A cylinder of mass 10.0 kg rolls without slipping on a horizontal surface. At a certain instant, its center of mass has a speed of 10.0 m/s. Determine (a) the translational kinetic energy of its center of mass, (b) the rotational kinetic energy about its center of mass, and (c) its total energy.

Short answer

(a) The translational energy is 500 J.

(b) The rotational energy is 250 J.

(c) The total energy is 750 J.

Step-by-step solution

Step: Definition of Energy.

Energy is defined as the capacity to do work. It can be of various types like- potential energy, kinetic energy, thermal energy, etc.
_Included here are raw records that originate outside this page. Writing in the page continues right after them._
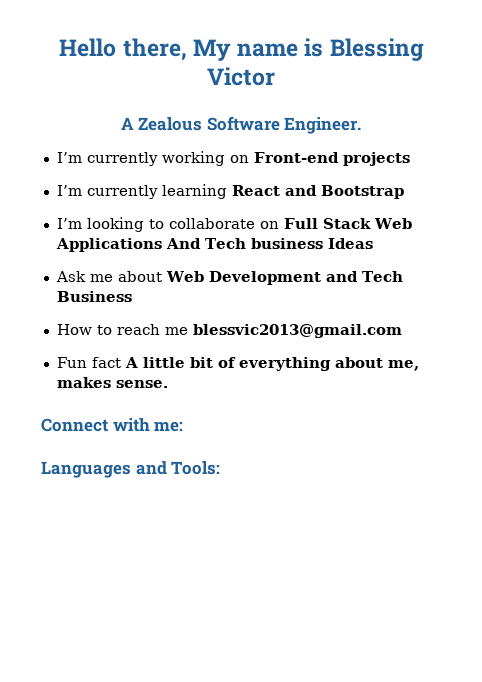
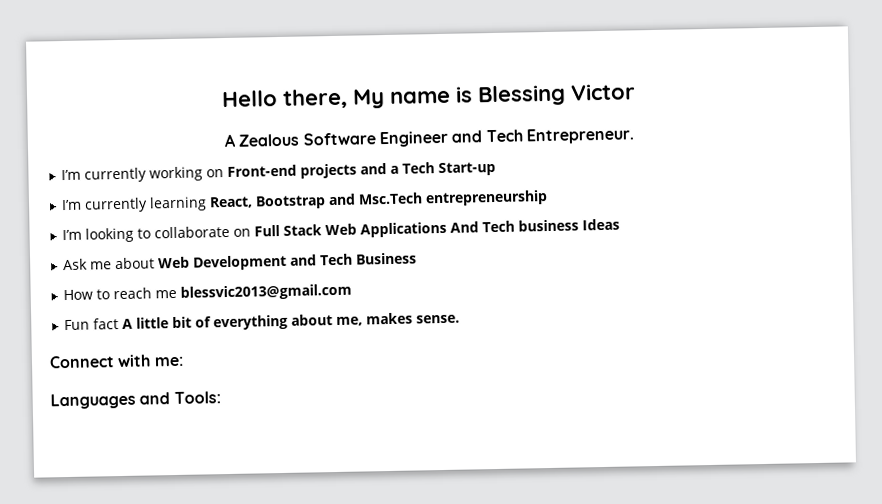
[284,117,362,134] Engineer. -> [379,127,634,148] Engineer and Tech Entrepreneur.
(410, 159) none -> [360,161,497,177] and a Tech Start-up
[231,185,404,199] React and Bootstrap -> [209,189,549,210] React, Bootstrap and Msc.Tech entrepreneurship

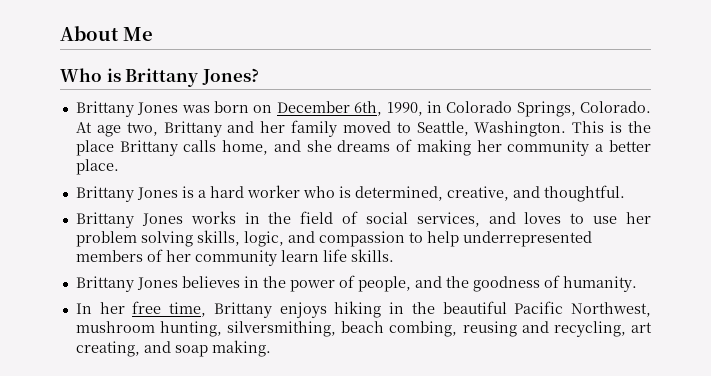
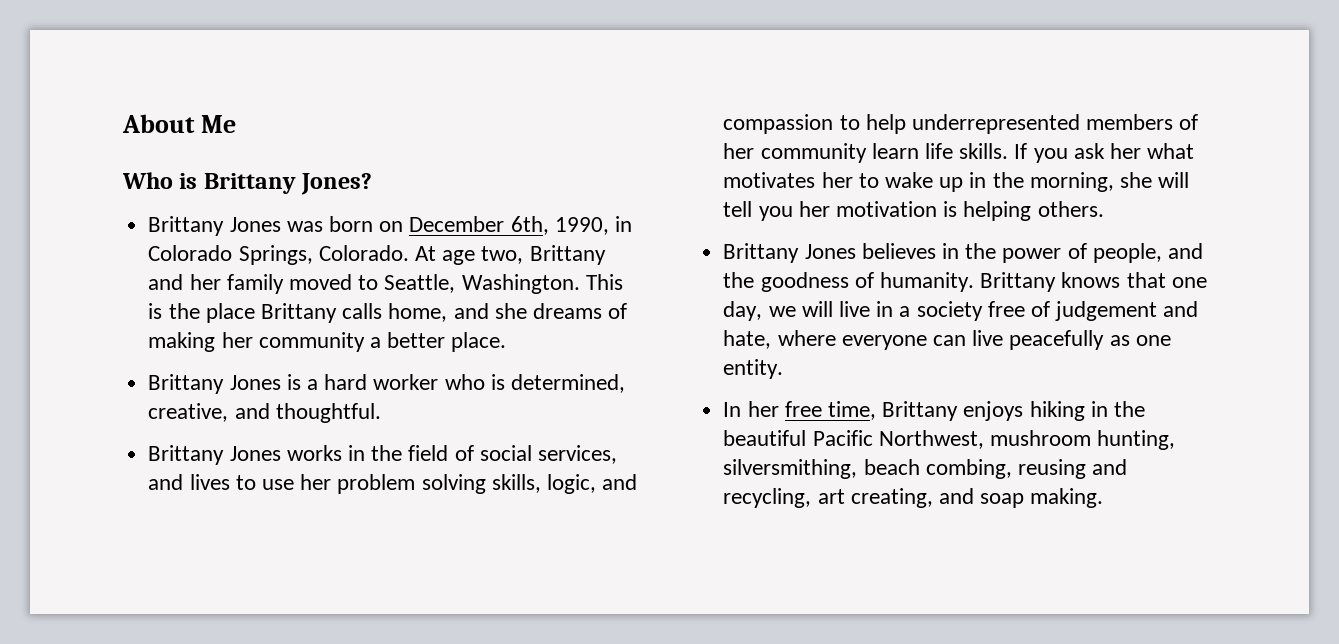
[524,212,562,224] loves -> [189,474,230,490] lives
(394, 255) none -> [1014,143,1195,163] [723,172,1190,192] [723,201,1104,221] If you ask her what motivates her to wake up in the morning, she will tell you her motivation is helping others.
(637, 284) none -> [980,272,1207,292] [723,301,1199,321] [723,330,1171,350] [723,359,784,379] Brittany knows that one day, we will live in a society free of judgement and hate, where everyone can live peacefully as one entity.

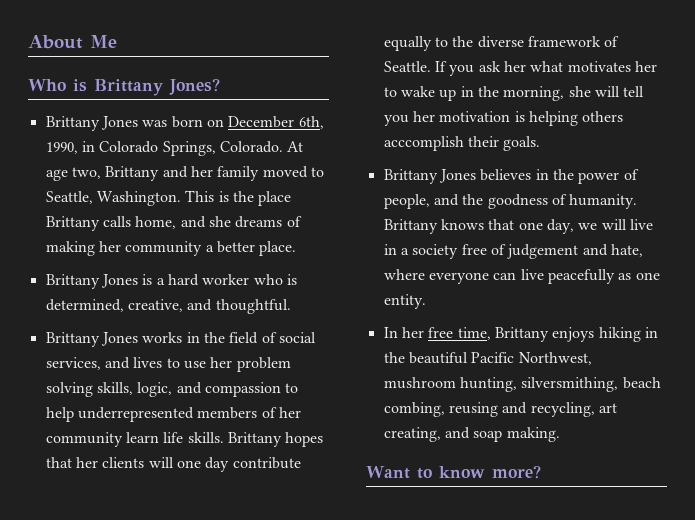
(1009, 151) none -> [227,432,324,447] [45,457,301,472] [383,36,620,51] [383,61,431,72] Brittany hopes that her clients will one day contribute equally to the diverse framework of Seattle.
[1037,201,1104,217] others. -> [582,111,624,122] [383,136,541,151] others acccomplish their goals.
(1104, 498) none -> [366,465,541,479] // Want to know more?

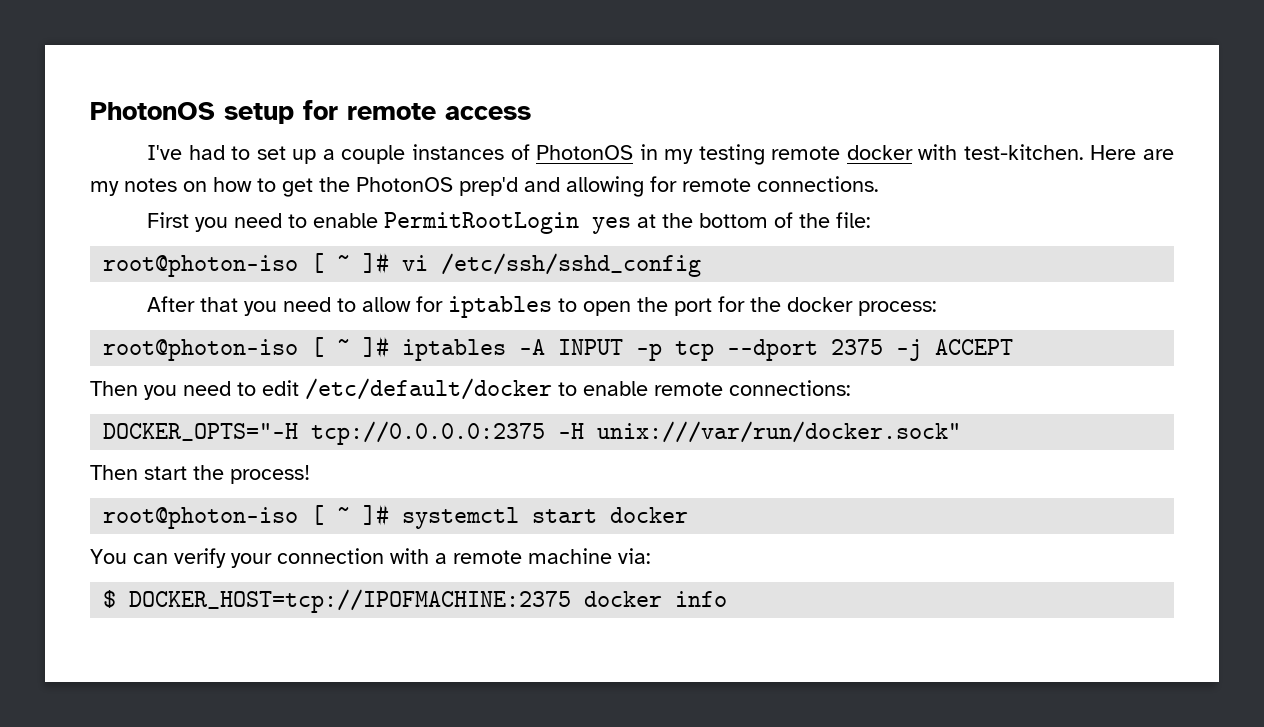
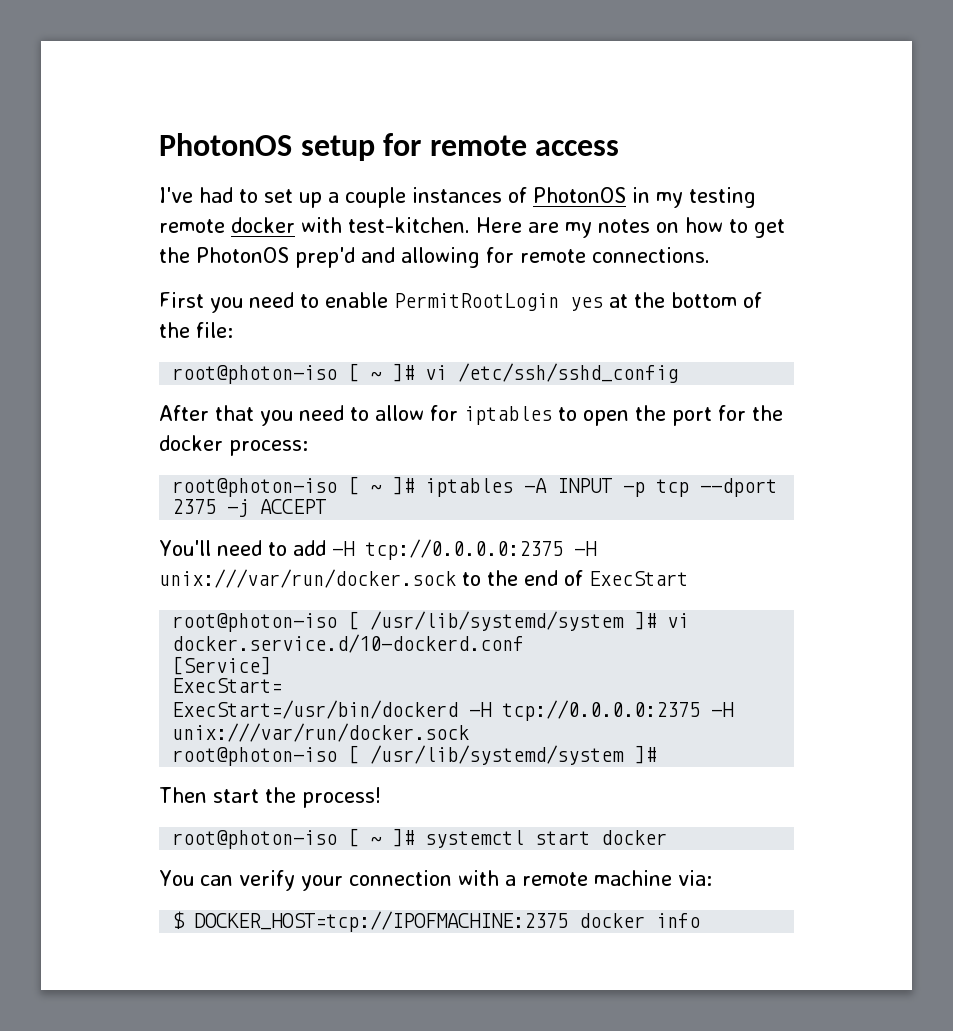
[90,378,851,400] [103,421,962,445] Then you need to edit /etc/default/docker to enable remote connections: // DOCKER_OPTS="-H tcp://0.0.0.0:2375 -H unix:///var/run/docker.sock" -> [159,539,597,560] [159,569,688,588] [172,611,690,632] [172,634,525,653] [172,656,272,675] [172,678,283,693] [172,700,735,721] [172,723,470,742] [172,745,657,766] You'll need to add -H tcp://0.0.0.0:2375 -H unix:///var/run/docker.sock to the end of ExecStart // root@photon-iso [ /usr/lib/systemd/system ]# vi docker.service.d/10-dockerd.conf // [Service] // ExecStart= // ExecStart=/usr/bin/dockerd -H tcp://0.0.0.0:2375 -H unix:///var/run/docker.sock // root@photon-iso [ /usr/lib/systemd/system ]#

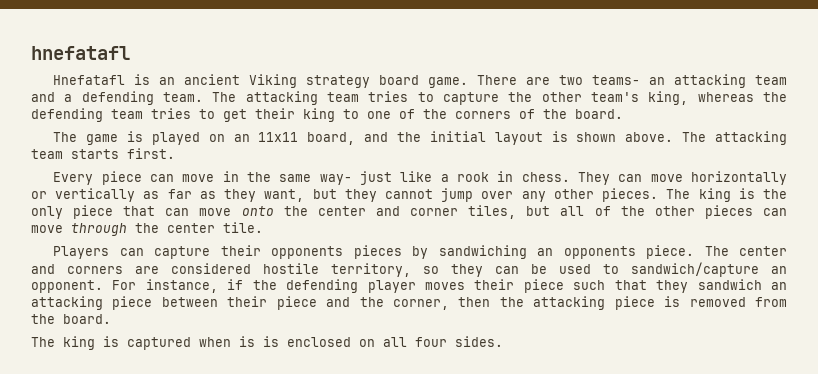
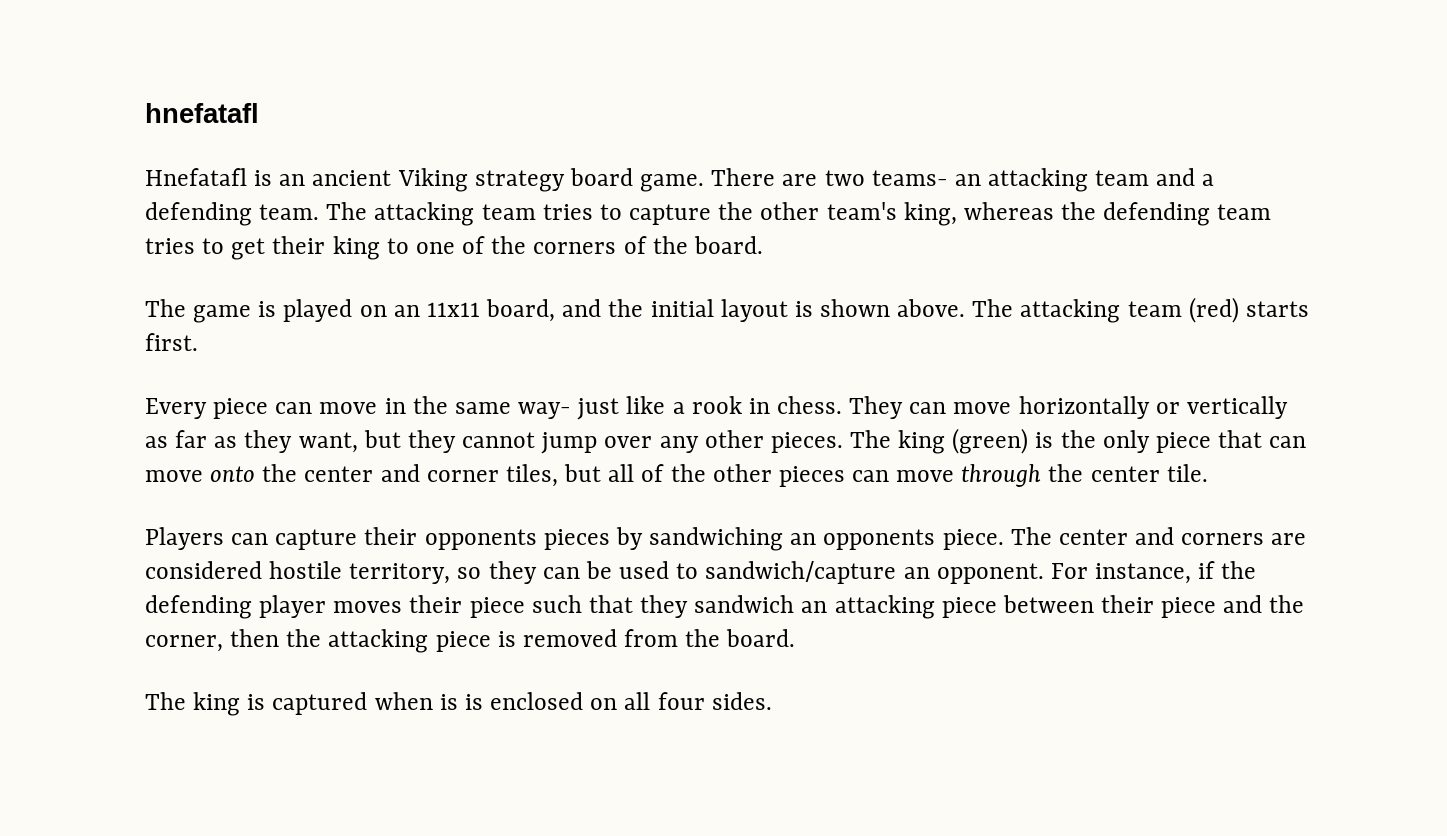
(63, 154) none -> [1188,297,1239,323] (red)
(731, 195) none -> [952,428,1029,454] (green)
Calculate translational kinetic energy.

(a)

Given value:

$\begin{array}{rcl}m& =& 10 \mathrm{kg}\\ \mathrm{v}& =& 10 \mathrm{m}/\mathrm{s}\end{array}$

The translational energy,

$\begin{array}{c}{K}_{\mathrm{tran}}=\frac{1}{2}m{v}^2\\ K_{\mathrm{tran}}=\frac{1}{2}\left(10\right)(10{)}^2\\ =500 \mathrm{J}\end{array}$

Calculate rotational energy.

(b)

The moment of inertia of the cylinder is,

$I=\frac{1}{2}m{r}^2$

The angular velocity and relative velocity are related as :

$\omega =\frac{v}{r}$

The rotational energy,

$K_{\mathrm{rot}}=\frac{1}{2}I{\omega }^2$

Substitute all the values in the above equation.

$\begin{array}{rcl}{K}_{\mathrm{rot}}& =& \frac{1}{2}\left(\frac{1}{2}m{r}^2\right){\left(\frac{v}{r}\right)}^2\\ & =& \frac{1}{4}m{v}^2\end{array}$

Substitute the numerical values, and we get

$\begin{array}{c}{K}_{\mathrm{rot}}=\frac{1}{4}\left(10\right)(10{)}^2\\ =250 \mathrm{J}\end{array}$

Calculate total energy.

(c)

The total energy can be calculated as:

$K=K_{\mathrm{tran}}+K_{\mathrm{rot}}$

Substitute the numerical values, and we get

$\begin{array}{c}K=500+250\\ =750 \mathrm{J}\end{array}$

So, the total energy is 750 J.